Ironically, before its demise, Enron executives wined and dined the powers that be in Washington. Enron contributed heavily to the political system, for both sides of the aisle, and the system responded by providing what Enron wanted. Electricity was deregulated, transmission lines reorganized, and supervision eliminated. Perhaps without these political donations (dubbed as bribery American-style), many of the laws and regulations that favored Enron might never have been passed.
Below is the detailed timeline of how the events leading to the demise of Enron unfolded.
Dec. 2000 - Enron announces president and chief operating officer Jeffrey Skilling will take over as chief executive from Kenneth Lay in February.
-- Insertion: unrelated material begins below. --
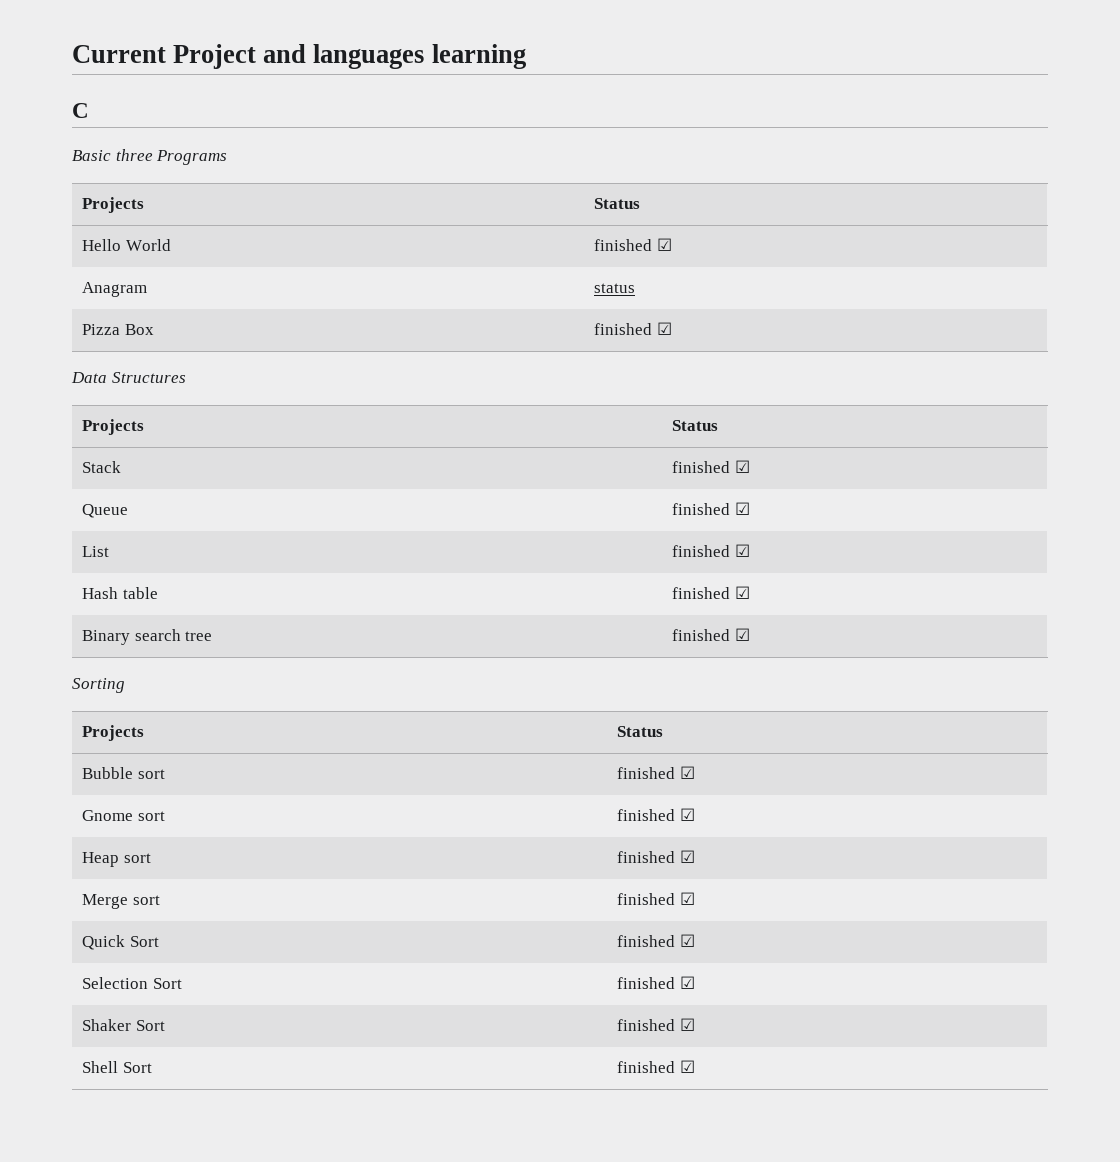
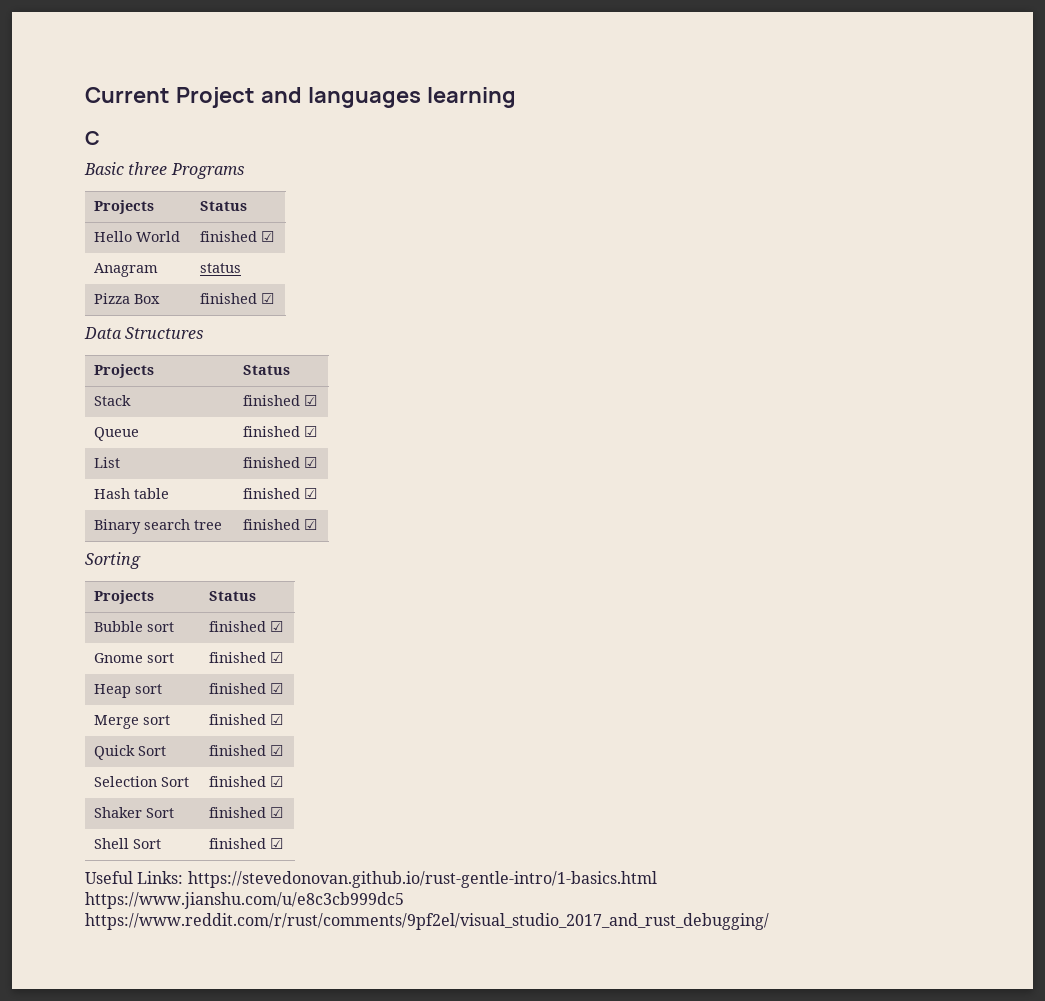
(695, 1066) none -> [85,871,657,888] [85,892,404,909] [85,913,769,930] // Useful Links: https://stevedonovan.github.io/rust-gentle-intro/1-basics.html https://www.jianshu.com/u/e8c3cb999dc5 https://www.reddit.com/r/rust/comments/9pf2el/visual_studio_2017_and_rust_debugging/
Lay will remain as chairman Stock hits a 52-week high of $84.87.
Aug. 2001 - Skilling resigns after six months; Lay named CEO again.
Oct. 16 - Enron reports $638 million third-quarter loss and discloses $1.2 billion reductions in stock value, partly related to partnerships run by chief financial officer Andrew Fastow.
Oct. 22 - Enron acknowledges Securities and Exchange Commission inquiry.
Oct. 24 -Enron ousts Fastow.
Oct. 31- Enron announces SEC inquiry has been upgraded to a formal investigation.
Nov. 8 - Enron revises financial statements for the past five years to account for $586 million in losses.
Dec. 2 - Enron files for Chapter 11 bankruptcy.
2002
Jan. 9 - Justice Department confirms it has begun a criminal investigation.
Jan. 23 - Lay resigns as Chairman and CEO.
Feb. 7 - Fastow and former top aide Michael Kopper invoke the Fifth Amendment before Congress; Skilling testifies, saying he knew of no problems at Enron when he resigned.
March 14 - Former Enron auditor Arthur Andersen LLP indicted for destroying Enron-related documents.
April 9 - David Duncan, Andersen's former top Enron auditor, pleads guilty to obstruction.
June 15 - Andersen convicted of obstruction.
Aug. 21 - Kopper pleads guilty to conspiracy, agrees to cooperate with investigators.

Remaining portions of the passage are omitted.